Las Vegas Sun

April 25, 2024

State college struggles with enrollment surge

Two years ago officials at Nevada State College at Henderson were struggling to recruit enough students to keep the state from shutting the college down.

Now college officials say they are struggling to accommodate a surge in enrollment that has brought them nearly 300 more full-time students than the state budgeted for them this fall.

It's a struggle Interim President Patricia Miltenberger said she's glad to have, but a struggle nonetheless.

Preliminary enrollment numbers for the fall semester, which started Monday, estimate 822 full-time students and a total head count of 1,185. At the same time last year the college had 349 full-time students and a head count of 531. The college gets funding for 500.

"We suspect it (the enrollment) will go down, but that's still a 100 percent change from fall 2003 to this year," college spokesman Spencer Stewart said.

Final enrollment numbers for this fall will not be available until mid-October, Stewart said, as students are still enrolling in classes this week and then can drop courses over the next couple of weeks.

As the enrollment has soared, other areas of the college have had to grow as well, Stewart and Miltenberger said. The college has added 10 full-time professors, including three full-time education professors and five full-time nursing professors.

The increase in nursing faculty is partially in conjunction with a $500,000 federal grant that allowed the college to offer an accelerated nursing degree, Miltenberger said.

The college is also offering 50 new class sections this semester for a total of 200.

But all of that growth has strained classroom space at Nevada State College's Dawson building, a renovated vitamin factory, Miltenberger said, forcing college officials to do some "creative scheduling."

"We're definitely crunched for space, there is no doubt about that," Miltenberger said.

The college is currently offering classes from 7:30 a.m. to 10 p.m. on most weekdays, holding classes on Saturdays and polling students to see if they would consider taking classes on Sundays, Miltenberger said. They are also developing more online courses and considering more hybrids -- classes that meet in person from time to time on weekends but also do course work online.

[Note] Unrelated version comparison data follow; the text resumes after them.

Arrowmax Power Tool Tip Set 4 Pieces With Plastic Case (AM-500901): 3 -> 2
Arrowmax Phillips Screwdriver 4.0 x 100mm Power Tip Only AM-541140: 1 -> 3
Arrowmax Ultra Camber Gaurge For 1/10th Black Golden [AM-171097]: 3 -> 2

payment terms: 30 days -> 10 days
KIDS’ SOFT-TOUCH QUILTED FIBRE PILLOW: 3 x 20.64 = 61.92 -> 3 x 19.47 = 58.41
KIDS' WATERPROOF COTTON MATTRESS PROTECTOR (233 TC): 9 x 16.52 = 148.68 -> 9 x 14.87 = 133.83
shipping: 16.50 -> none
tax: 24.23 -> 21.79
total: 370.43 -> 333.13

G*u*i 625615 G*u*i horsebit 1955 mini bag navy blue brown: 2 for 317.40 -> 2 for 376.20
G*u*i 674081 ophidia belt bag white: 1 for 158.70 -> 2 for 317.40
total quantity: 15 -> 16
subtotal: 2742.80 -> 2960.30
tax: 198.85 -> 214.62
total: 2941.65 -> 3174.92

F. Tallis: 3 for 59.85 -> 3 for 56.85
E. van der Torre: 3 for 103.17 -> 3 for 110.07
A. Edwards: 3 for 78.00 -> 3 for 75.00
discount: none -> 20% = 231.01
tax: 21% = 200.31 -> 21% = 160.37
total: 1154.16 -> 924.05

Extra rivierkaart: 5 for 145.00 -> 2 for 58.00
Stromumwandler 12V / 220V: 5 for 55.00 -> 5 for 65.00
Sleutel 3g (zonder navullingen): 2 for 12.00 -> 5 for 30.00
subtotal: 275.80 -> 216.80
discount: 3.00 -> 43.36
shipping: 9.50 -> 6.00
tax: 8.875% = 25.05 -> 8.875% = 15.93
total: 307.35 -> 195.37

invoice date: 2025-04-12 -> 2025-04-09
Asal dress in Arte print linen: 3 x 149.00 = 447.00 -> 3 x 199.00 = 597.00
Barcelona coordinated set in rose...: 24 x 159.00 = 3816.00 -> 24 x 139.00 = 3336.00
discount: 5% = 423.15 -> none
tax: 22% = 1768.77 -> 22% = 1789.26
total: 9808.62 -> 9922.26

Professors are also teaching more students in each section -- 25 to 30 students each instead of the 16 to 17 they had in a class last year, Miltenberger said. The increased class sizes save space and money.

In addition, the college has set up two portable buildings to accommodate the extra students and is asking the state to allow it to set up two more to help meet the increased enrollment expected in the spring, Miltenberger said. The portables that opened this fall house a new nursing skills laboratory, student meeting space and offices for all of the nursing faculty, freeing up room in the school's single main building for all of the other new faculty.

The college already has an agreement with the Community College of Southern Nevada to use open space in its facilities and is looking at leasing more space until the college's liberal arts building is finished, Miltenberger said.

That building is at least two years off, Miltenberger said, and that's only if she and other officials in the state's higher education system can convince Nevada's lawmakers to cough up the extra $9 million the college needs for construction.

Founding President Richard Moore, now an economics professor at the college, had told state lawmakers in 2001 that he could raise $10 million privately to match the state's $13 million allocation. The college's foundation has only raised $1 million.

CCSN and the University of Nevada, Las Vegas have similar growth concerns as student enrollment is predicted to grow by at least 5 percent each year. Tentative enrollment numbers for CCSN predict about 887 more full-time students than last year and 1,774 more students overall, bringing the total head count to 37,245. UNLV did not have any fall enrollment figures available Monday.